Under his agreement with de Blasio, Russ starts work Aug. 12. He has visited the authority at least once since his appointment, but did not make it to the annual plan meeting, a once-a-year presentation to tenants of NYCHA’s plans.

The tenants who showed up Thursday were left to air their frustrations to four of NYCHA’s seven unpaid board members — including Garcia, who has remained on the board and serves as a proxy for Russ until he shows up.
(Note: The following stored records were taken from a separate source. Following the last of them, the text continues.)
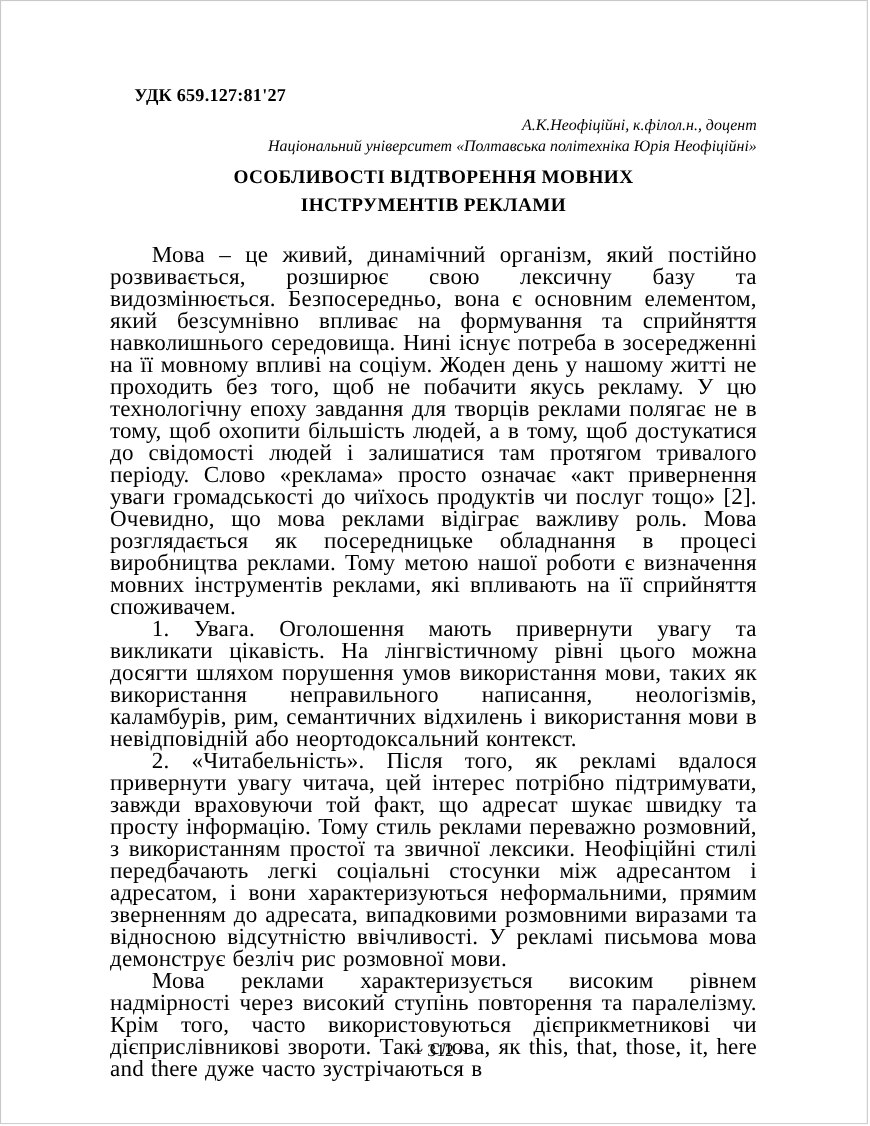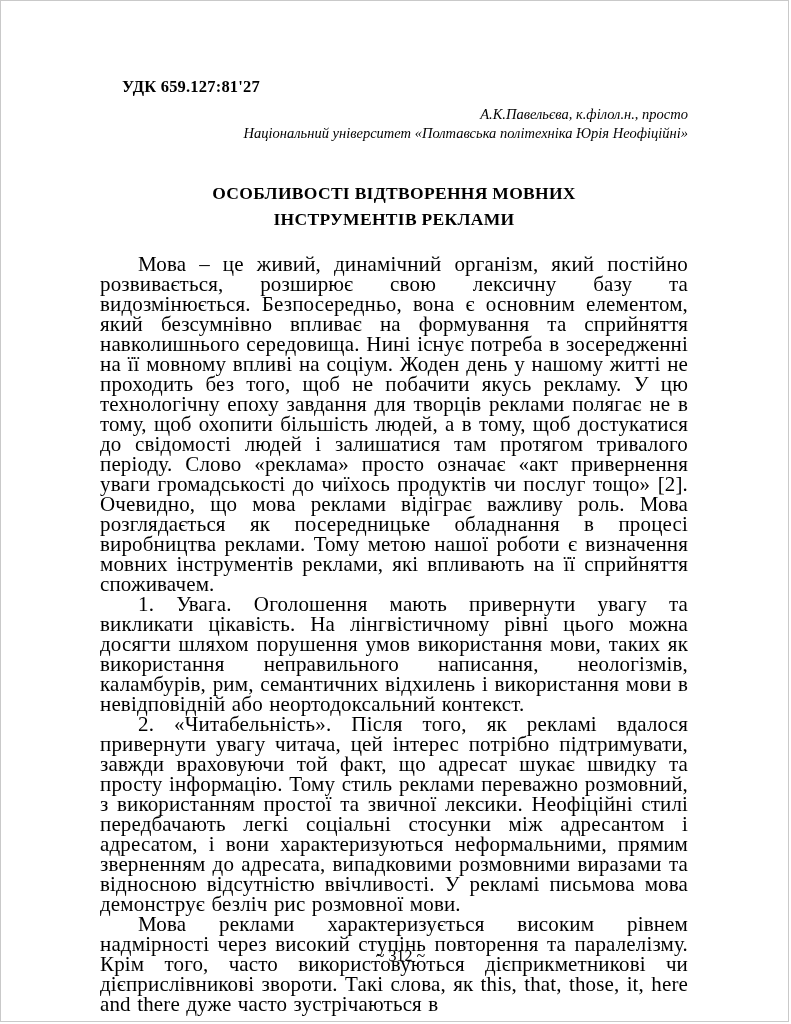--- a/index.html
+++ b/index.html
@@ -31,21 +31,21 @@
     font-size: 14.5px;
     line-height: 19px;
     margin: 0;
   }
   .title {
     text-align: center;
     font-weight: bold;
     font-size: 17.5px;
     line-height: 26px;
     letter-spacing: 0.3px;
-    margin-top: 37px;
+    margin-top: 4px;
   }
   .body-text {
     margin-top: 22px;
     font-size: 21px;
     line-height: 20px;
     text-align: justify;
     letter-spacing: 0.15px;
     word-spacing: 1px;
   }
   .body-text p {
@@ -62,21 +62,21 @@
   }
 </style>
 </head>
 <body>
 
 <div class="page">
 
   <div class="udc">УДК 659.127:81'27</div>
 
   <div class="authors">
-    <div>А.К.Павельєва, к.філол.н., просто</div>
+    <div>А.К.Неофіційні, к.філол.н., доцент</div>
     <div>Національний університет «Полтавська політехніка Юрія Неофіційні»</div>
   </div>
 
   <div class="title">
     <div>ОСОБЛИВОСТІ ВІДТВОРЕННЯ МОВНИХ</div>
     <div>ІНСТРУМЕНТІВ РЕКЛАМИ</div>
   </div>
 
   <div class="body-text">
     <p>Мова – це живий, динамічний організм, який постійно розвивається, розширює свою лексичну базу та видозмінюється. Безпосередньо, вона є основним елементом, який безсумнівно впливає на формування та сприйняття навколишнього середовища. Нині існує потреба в зосередженні на її мовному впливі на соціум.  Жоден день у нашому житті не проходить без того, щоб не побачити якусь рекламу. У цю технологічну епоху завдання для творців реклами полягає не в тому, щоб охопити більшість людей, а в тому, щоб достукатися до свідомості людей і залишатися там протягом тривалого періоду. Слово «реклама» просто означає «акт привернення уваги громадськості до чиїхось продуктів чи послуг тощо» [2]. Очевидно, що мова реклами відіграє важливу роль. Мова розглядається як посередницьке обладнання в процесі виробництва реклами. Тому метою нашої роботи є визначення мовних інструментів реклами, які впливають на її сприйняття споживачем.</p>

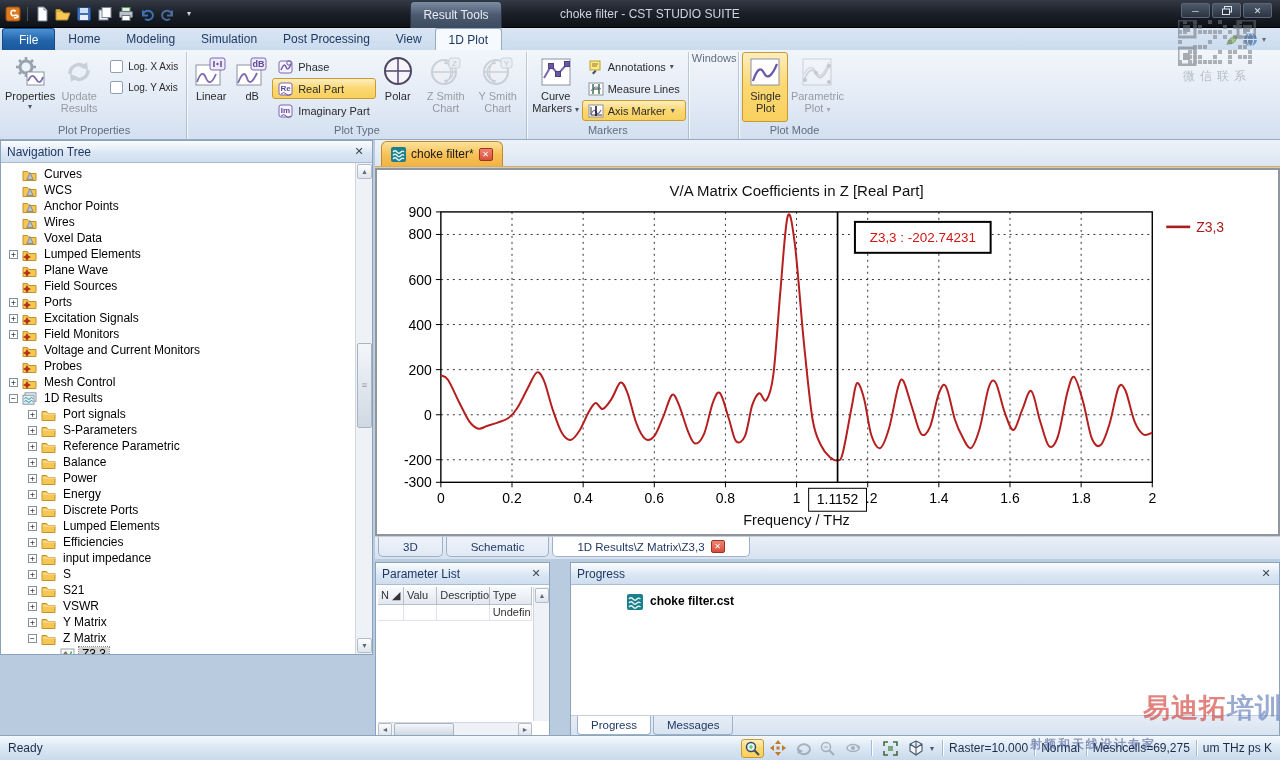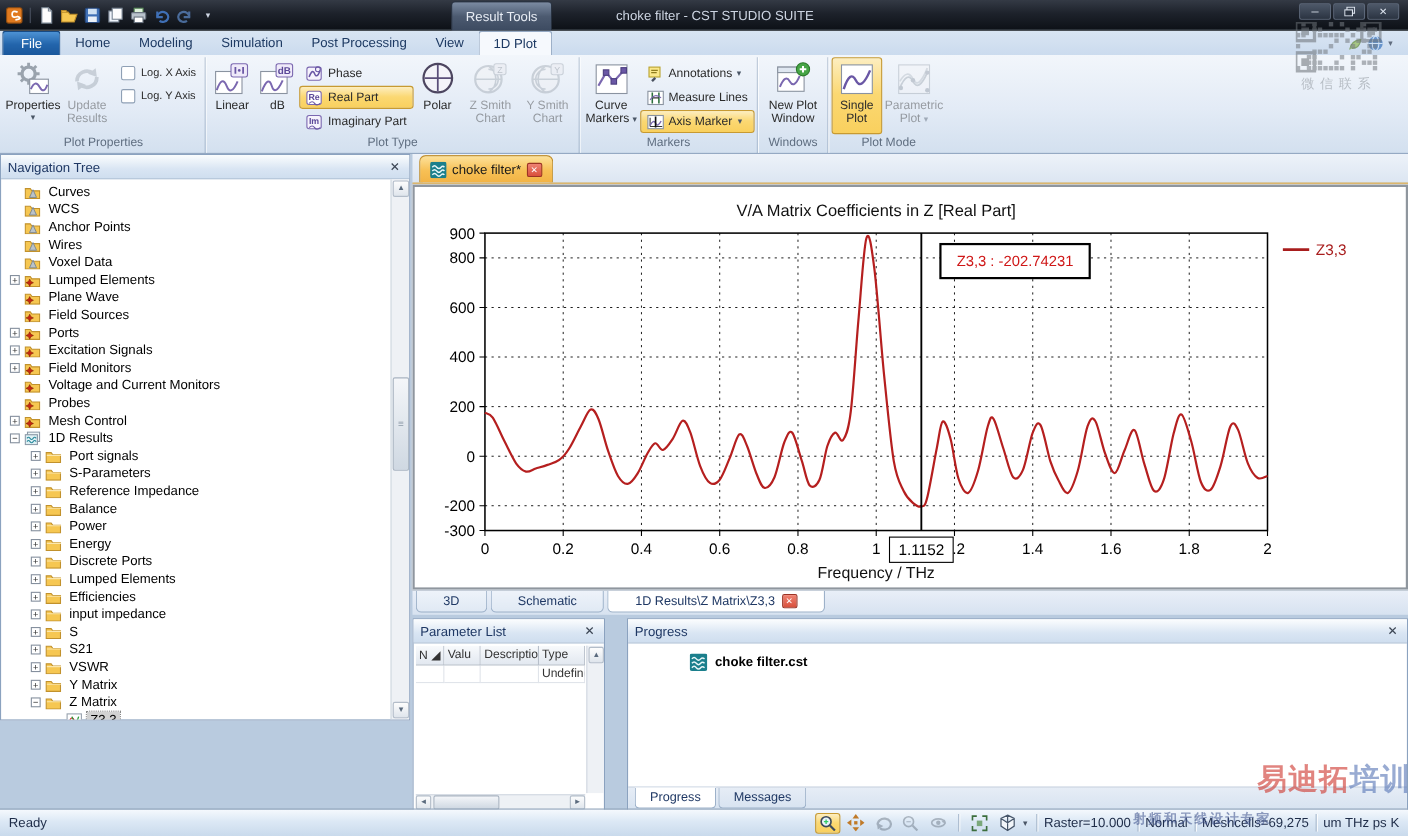--- a/index.html
+++ b/index.html
@@ -400,35 +400,20 @@
             </span>
           <span>Axis Marker</span>
           <span class="caret" style="margin-left:5px">▾</span>
         </div>
       </div>
     </div>
     <div class="glabel">Markers</div>
   </div>
 
   <div class="rgroup">
-    <div class="rcontent">
-      <div class="bigbtn" style="min-width:58px">
-        <span class="ric">
-            <svg viewBox="0 0 32 32" width="32" height="32">
-              <rect x="2" y="5" width="24" height="22" fill="#fff" stroke="#8a93a0"></rect>
-              <rect x="2" y="5" width="24" height="5" fill="#dfe7f1" stroke="#8a93a0"></rect>
-              <path d="M4 23 q5 -12 9 -5 t9 -5" fill="none" stroke="#7b68b0" stroke-width="1.8"></path>
-              <circle cx="25" cy="7" r="6" fill="#46a546" stroke="#2c7a2c"></circle>
-              <path d="M25 4 v6 M22 7 h6" stroke="#fff" stroke-width="1.8"></path>
-            </svg>
-          </span>
-        <span class="rlbl">New Plot
-Window</span>
-      </div>
-    </div>
     <div class="glabel">Windows</div>
   </div>
 
   <div class="rgroup" style="border-right:none;box-shadow:none;">
     <div class="rcontent">
       <div class="bigbtn hl" style="min-width:46px">
         <span class="ric">
             <svg viewBox="0 0 32 32" width="32" height="32">
               <rect x="2" y="3" width="28" height="26" fill="#fff" stroke="#8a93a0"></rect>
               <path d="M4 25 q6 -18 11 -8 t13 -9" fill="none" stroke="#6a57a5" stroke-width="2.2"></path>
@@ -657,21 +642,21 @@
           <span class="tlabel">S-Parameters</span>
         </div>
         <div class="tree-row" style="padding-left: 25px;">
           <span class="exp">+</span>
           <span class="ticon">
             <svg width="15" height="13" viewBox="0 0 15 13">
               <path d="M1 3.5 h4.5 l1.5 2 h7 v7 h-13 z" fill="#f6c752" stroke="#c1912c"></path>
               <path d="M1.6 6 h12.8" stroke="#fbe7ad"></path>
             </svg>
           </span>
-          <span class="tlabel">Reference Impedance</span>
+          <span class="tlabel">Reference Parametric</span>
         </div>
         <div class="tree-row" style="padding-left: 25px;">
           <span class="exp">+</span>
           <span class="ticon">
             <svg width="15" height="13" viewBox="0 0 15 13">
               <path d="M1 3.5 h4.5 l1.5 2 h7 v7 h-13 z" fill="#f6c752" stroke="#c1912c"></path>
               <path d="M1.6 6 h12.8" stroke="#fbe7ad"></path>
             </svg>
           </span>
           <span class="tlabel">Balance</span>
The reps from the Housing Authority don’t speak at the meeting, they just listen.

In past years, hundreds of tenants have turned out to the annual session to take advantage of the rare opportunity to deliver their complaints and, on occasion, their compliments, to the head of NYCHA.

During the terms of ex-mayors Rudy Giuliani and Michael Bloomberg and for most of de Blasio’s tenure, a NYCHA chair — either permanent or interim — was always present at the annual gathering.

The meeting comes at a crucial time as NYCHA has begun turning over management of more buildings to private management companies under an Obama administration program known as Rental Assistance Demonstration (RAD). De Blasio plans to put 62,000 apartments — one-third of all NYCHA apartments — into the RAD program in the coming years.

Some tenants have protested against the program, seeing it as the first step toward NYCHA privatizing its apartments. Under the way NYCHA is embracing RAD, the authority retains ownership of the buildings but allows private firms to manage the properties and pocket the rent.